Exercise materials:
§

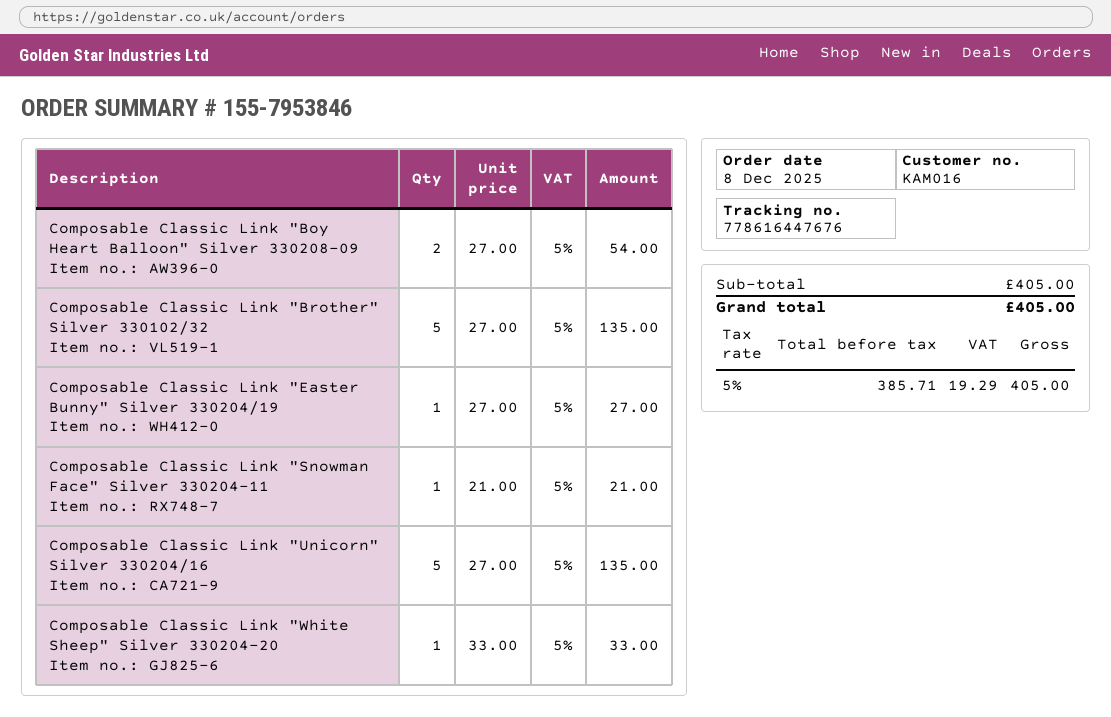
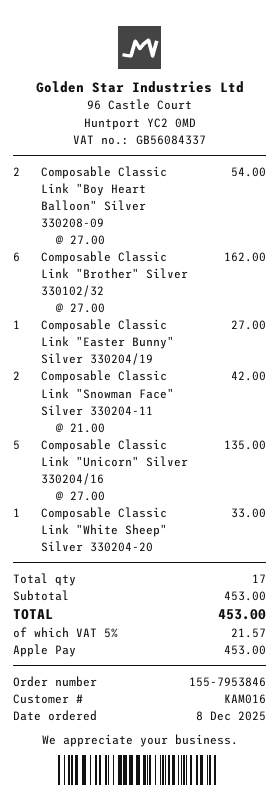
Composable Classic Link "Brother" Silver 330102/32: 5 x 27.00 = 135.00 -> 6 x 27.00 = 162.00
Composable Classic Link "Snowman Face" Silver 330204-11: 1 x 21.00 = 21.00 -> 2 x 21.00 = 42.00
subtotal: 405.00 -> 453.00
tax: 5% = 19.29 -> 5% = 21.57
total: 405.00 -> 453.00

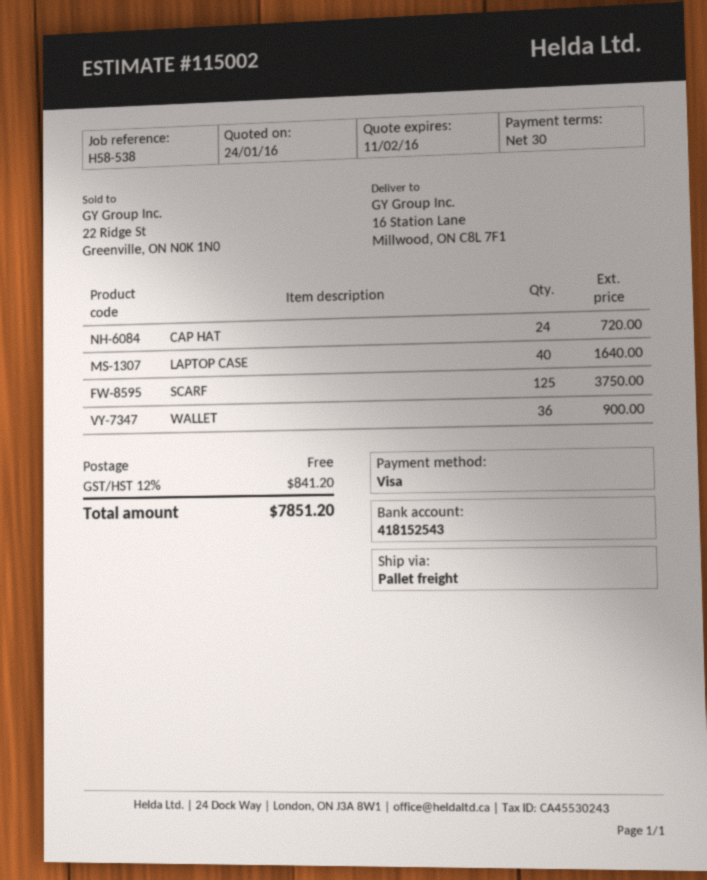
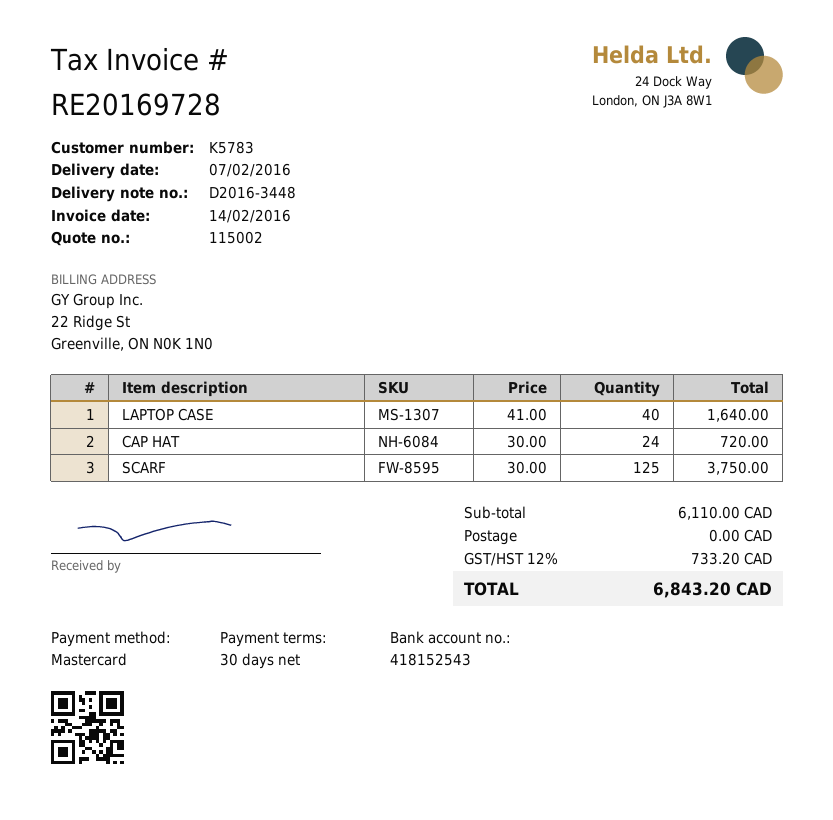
payment method: Visa -> Mastercard
WALLET: 36 for 900.00 -> none
tax: 12% = 841.20 -> 12% = 733.20
total: 7851.20 -> 6843.20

§

Task details:
Output the lines above verbatim, images excluded.

Your solution:
Composable Classic Link "Brother" Silver 330102/32: 5 x 27.00 = 135.00 -> 6 x 27.00 = 162.00
Composable Classic Link "Snowman Face" Silver 330204-11: 1 x 21.00 = 21.00 -> 2 x 21.00 = 42.00
subtotal: 405.00 -> 453.00
tax: 5% = 19.29 -> 5% = 21.57
total: 405.00 -> 453.00

payment method: Visa -> Mastercard
WALLET: 36 for 900.00 -> none
tax: 12% = 841.20 -> 12% = 733.20
total: 7851.20 -> 6843.20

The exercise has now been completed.